Lo stesso principio vale anche per la possibilità di far eseguire la condanna, se “il reo” si è reso latitante per un tot di anni (anche qui in proporzione alla gravità del reato e ad esclusione di quelli punibili con l’ergastolo).
E si è visto plasticamente, nel caso degli esuli in Francia che ora questo governo vorrebbe incarcerare, quanta sia la distanza tra un paese che cambia le regole secondo la convenienza politica contingente (il nostro, purtroppo) e uno di normale “civiltà giuridica europea” (la Francia), lanciato però verso il burrone in cui è già precipitata l’Italia (e tutta la Ue, vista la cancellazione dell’immunità parlamentare europea per gli indipendentisti catalani eletti a Strasburgo).
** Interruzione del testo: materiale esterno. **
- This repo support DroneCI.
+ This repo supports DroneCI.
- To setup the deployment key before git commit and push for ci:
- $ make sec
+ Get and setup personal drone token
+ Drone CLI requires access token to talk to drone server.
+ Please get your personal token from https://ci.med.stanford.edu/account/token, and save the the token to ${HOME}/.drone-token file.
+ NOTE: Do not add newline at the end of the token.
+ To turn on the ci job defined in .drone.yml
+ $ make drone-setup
Un principio del resto perfettamente in linea col dettato costituzionale delle origini (la Resistenza antifascista), secondo cui il passare del tempo (decenni, non mesi) fa scemare l’interesse pubblico ad eseguire una condanna.
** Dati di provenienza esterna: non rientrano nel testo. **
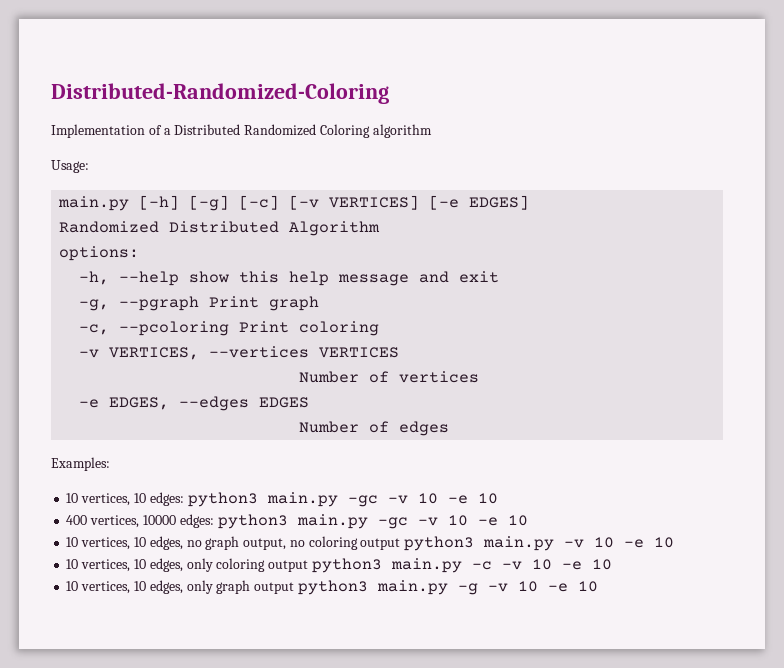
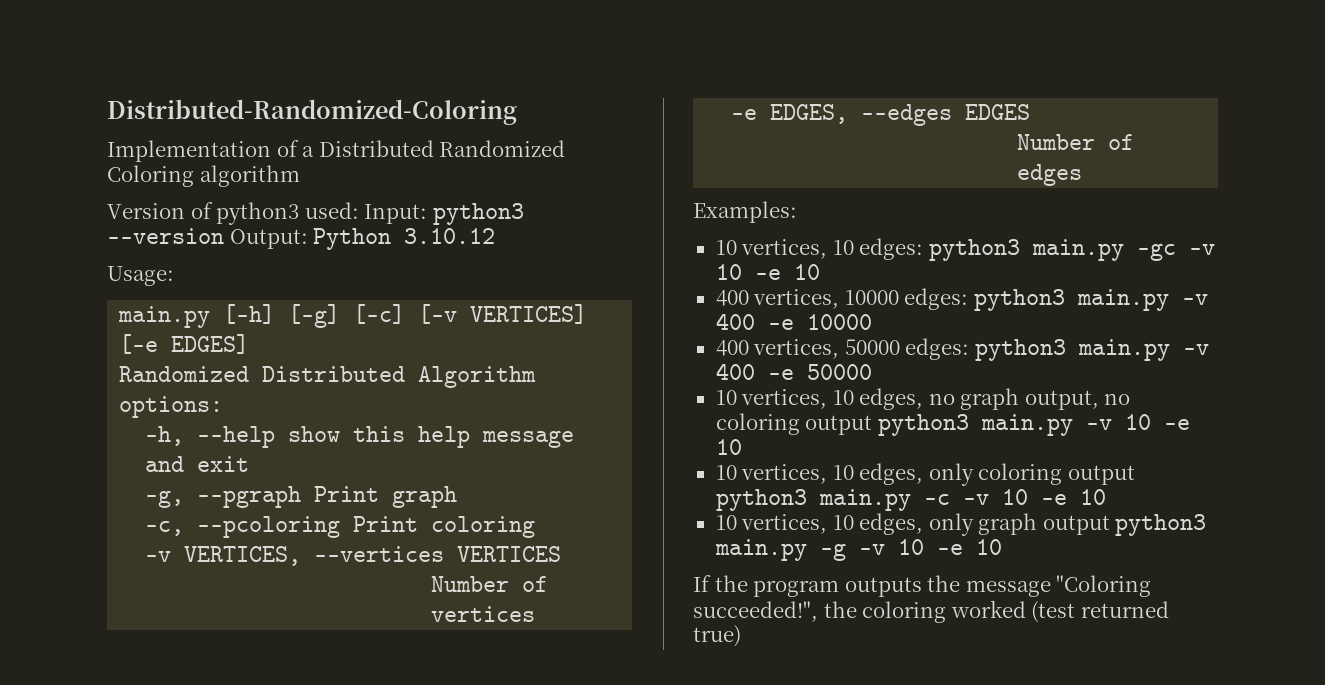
+ Version of python3 used: Input: python3 --version Output: Python 3.10.12
- 400 vertices, 10000 edges: python3 main.py -gc -v 10 -e 10
+ 400 vertices, 10000 edges: python3 main.py -v 400 -e 10000
+ 400 vertices, 50000 edges: python3 main.py -v 400 -e 50000
+ If the program outputs the message "Coloring succeeded!", the coloring worked (test returned true)

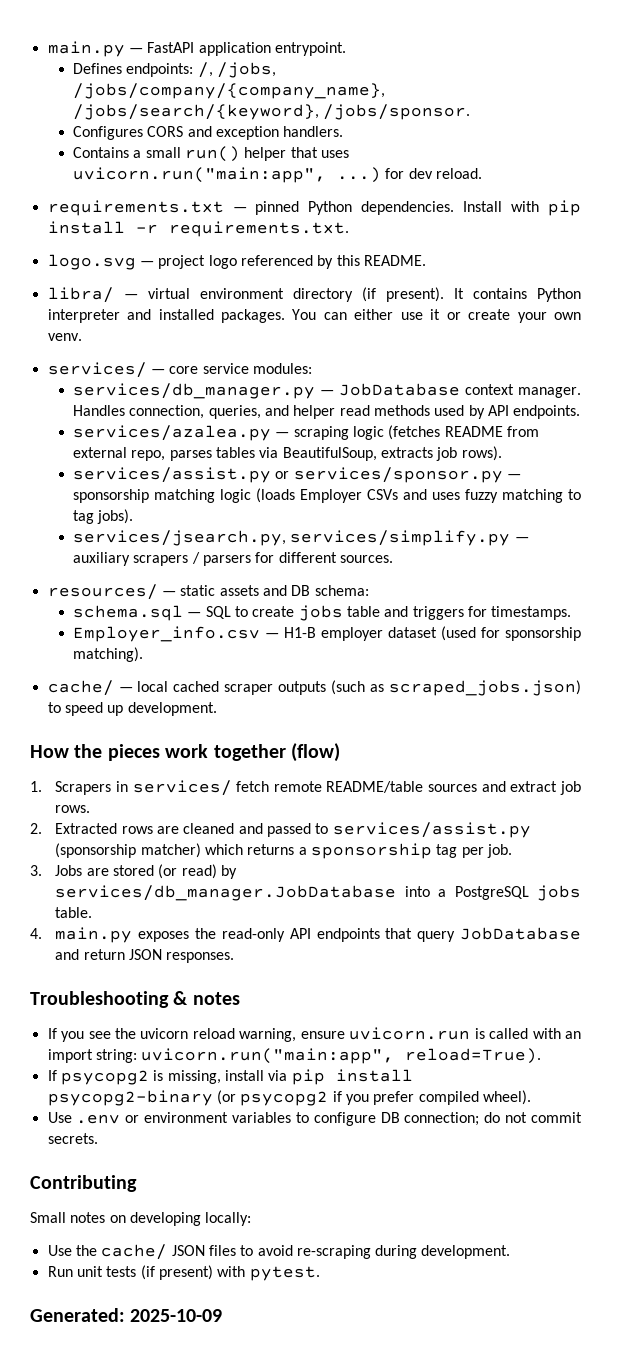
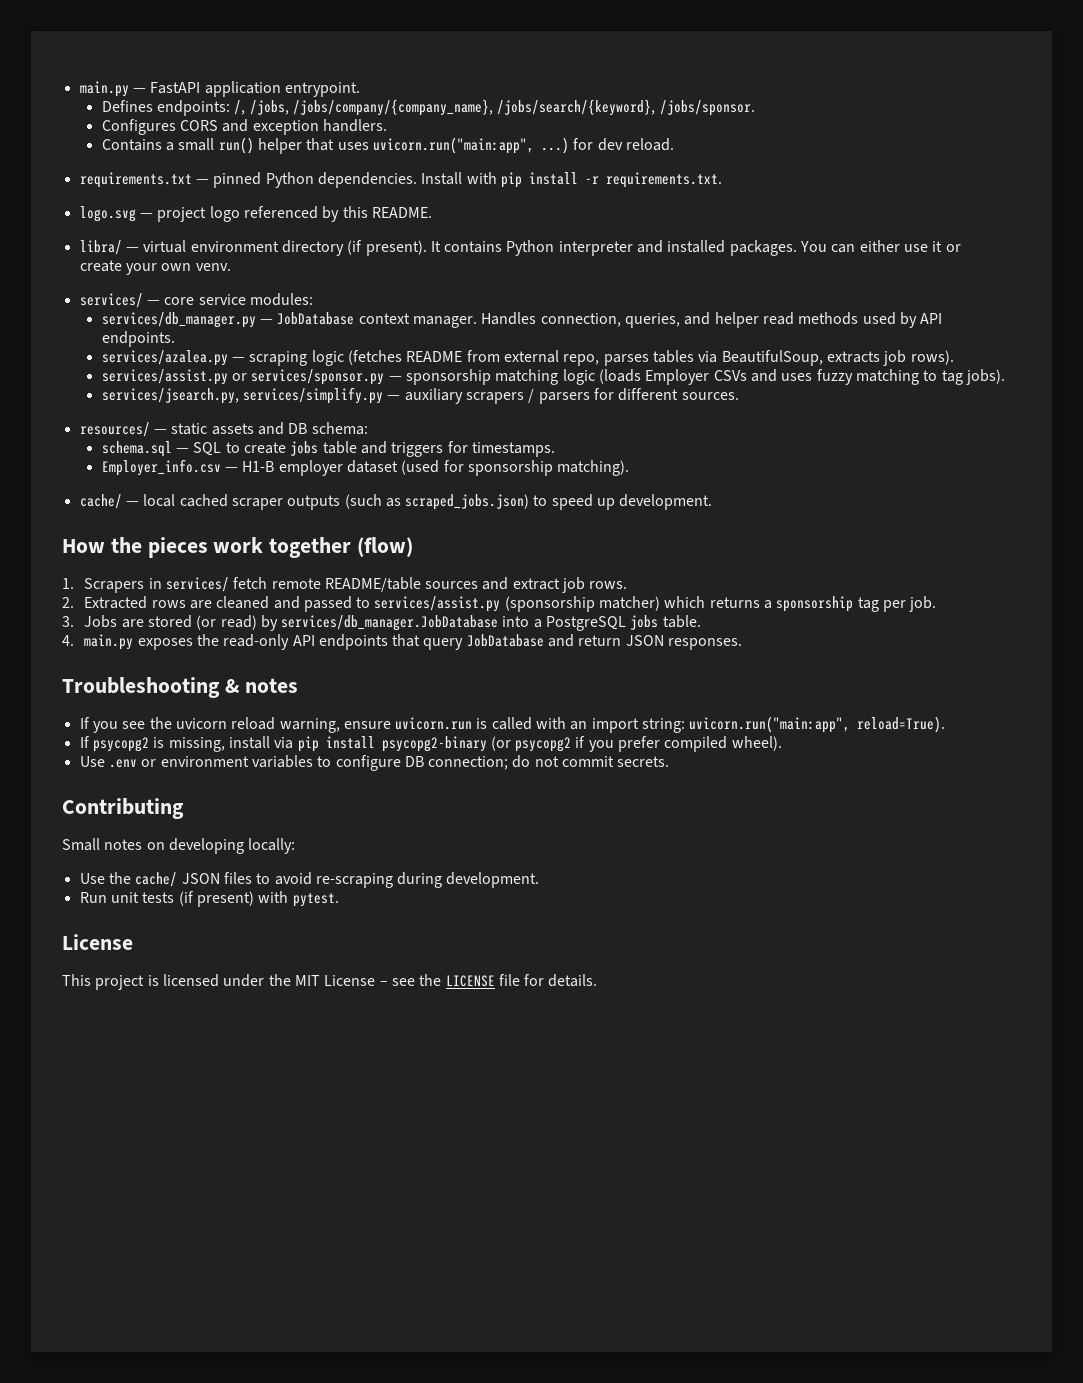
  Run unit tests (if present) with pytest.
- Generated: 2025-10-09
+ License
+ This project is licensed under the MIT License – see the LICENSE file for details.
Ogni principio deve però fare i conti con la struttura concreta esistente per realizzare quello scopo. E l’organizzazione della giustizia in Italia tutto è meno che una macchina efficiente. Qualsiasi processo può durare decenni (specie nel “privato”) e dunque l’abolizione pura e semplice della prescrizione implicherebbe un allungamento dei processi stessi (mentre l’imputato magari invecchia in galera). Perché il giudice non avrebbe neanche quell’incentivo ad “arrivare al punto”.
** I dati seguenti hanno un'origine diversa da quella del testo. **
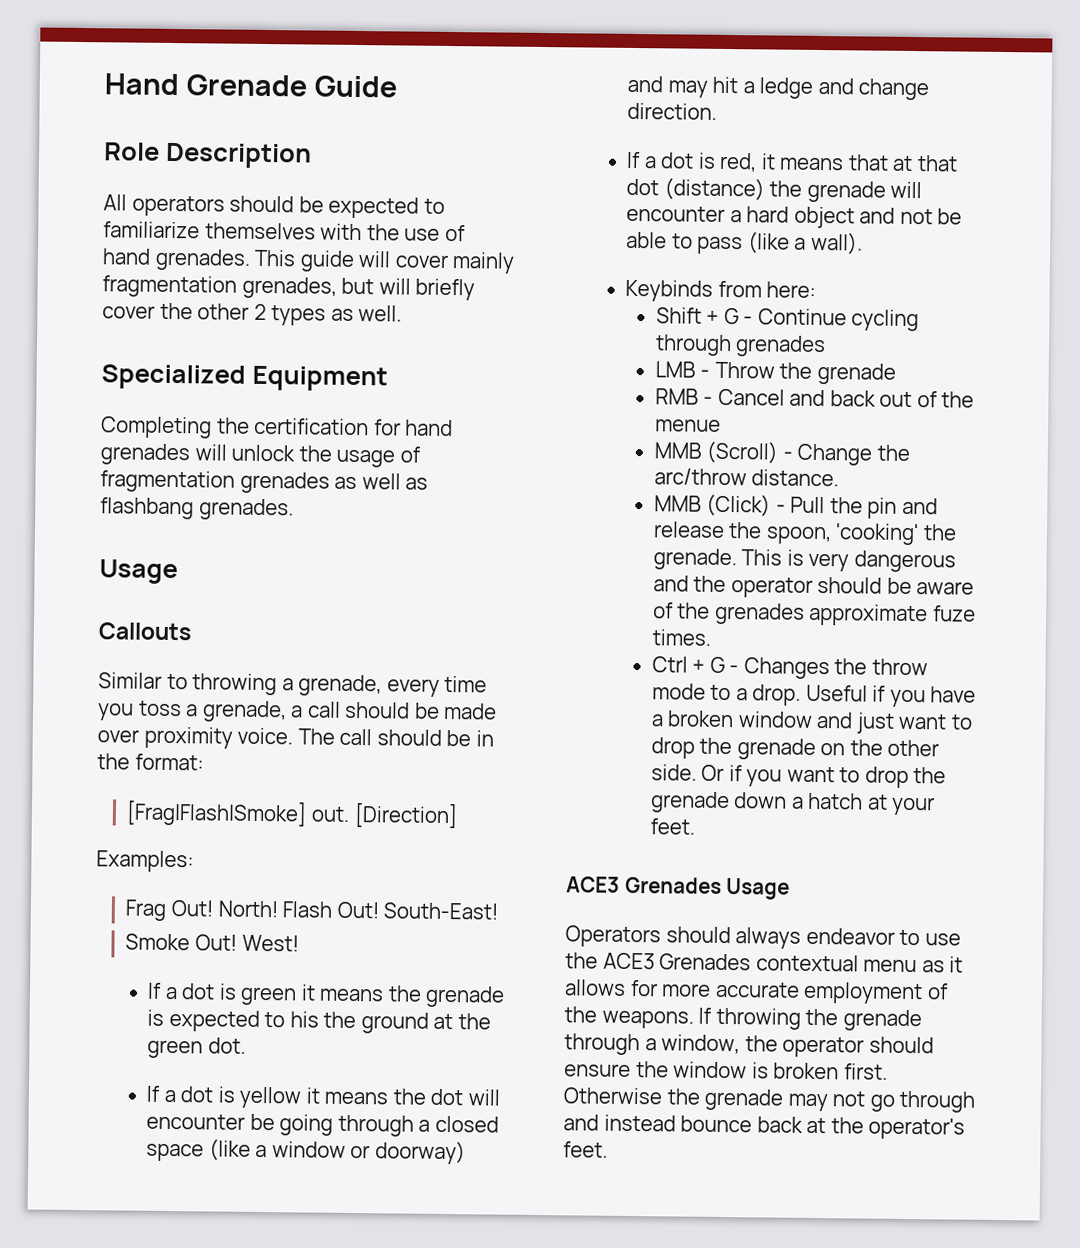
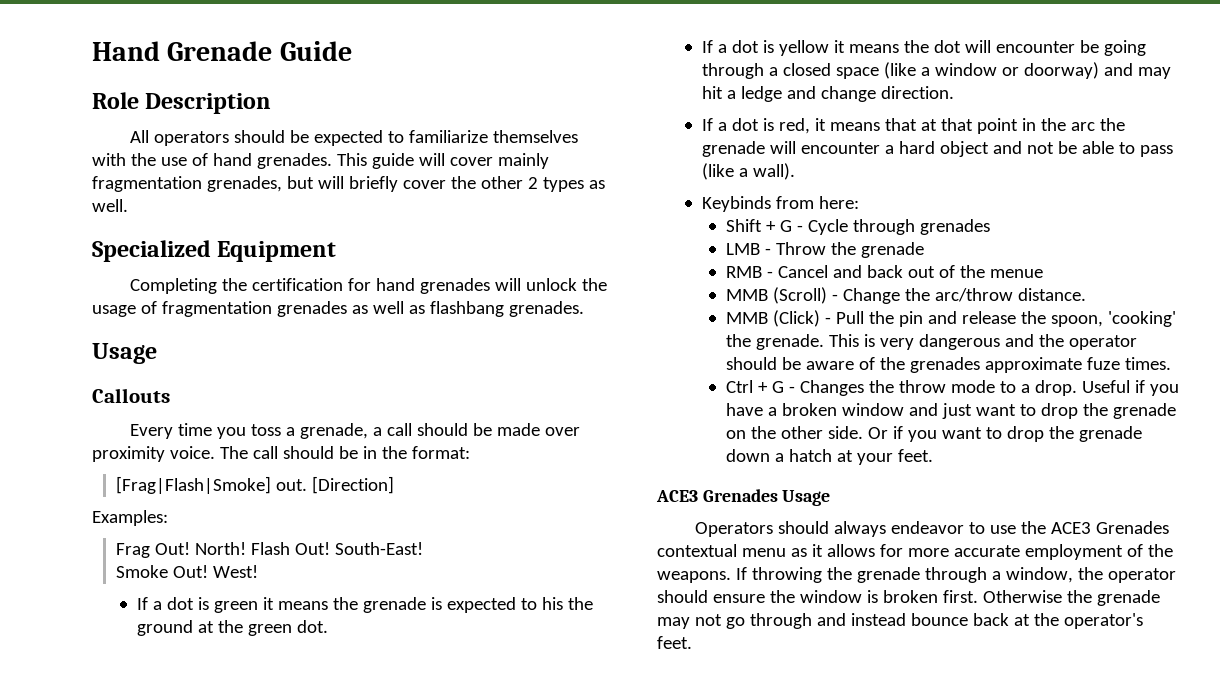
- Similar to throwing a grenade, every time you toss a grenade, a call should be made over proximity voice.
+ Every time you toss a grenade, a call should be made over proximity voice.
- If a dot is red, it means that at that dot (distance) the grenade will encounter a hard object and not be able to pass (like a wall).
+ If a dot is red, it means that at that point in the arc the grenade will encounter a hard object and not be able to pass (like a wall).
- Shift + G - Continue cycling through grenades
+ Shift + G - Cycle through grenades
Ovvio che esista anche la giusta contraria, ossia le pratiche dilatorie degli avvocati per “arrivare alla prescrizione” ed evitare un sicura condanna dell’imputato (i processi a Berlusconi sono un manuale, in tal senso).
Ma chiunque sia passato almeno una volta per i tribunali sa che i tempi biblici dei processi – per l’umanità “normale”, quella che non ha milioni da spendere in avvocati di grido – dipendono fondamentalmente da disorganizzazione, distrazione, disinteresse, della magistratura. A meno che un certo processo non comporti una visibilità mediatica di prim’ordine o non sia “incentivato” dallo Stato (tutti i processi “di guerra”, ossia “antiterrorismo”, antimafia, ecc).
E chiunque abbia fatto quell’esperienza sa che la maggior parte dei magistrati è “avvicinabile”, “sensibile” alle lusinghe della politica o degli affari; e che dunque gli avvocati considerati migliori sono quelli che di solito vanno a cena o in vacanza con i giudici…
Detto questo, senza dilungarsi ancora, emerge con chiarezza che le esigenze europee di riforma della giustizia non hanno nulla a che vedere con l’auspicabile rapidità e obbiettività dei processi, e molto con la creazione di un ambiente legale che dia certezze alle imprese e alla finanza. Nessun “grande imprenditore”, men che mai una multinazionale, vuole essere impelagato nel caos di un suk mediorientale che però può decidere sulle sorti degli affari.
Dal punto di vista europeo, insomma, al vero governo Draghi è stato dato in subappalto il compito di creare “il contesto giusto” perché quel livello di imprenditoria possa scorrazzare senza troppi intoppi.
Sia che si tratti di mercato del lavoro, diritti sindacali e sociali, limiti giuridici e garbugli giudiziari. Un lavoro complesso che si fa più agevolmente nell’oscurità e nel silenzio, fuori dall’occhio dei media e dell’attenzione pubblica.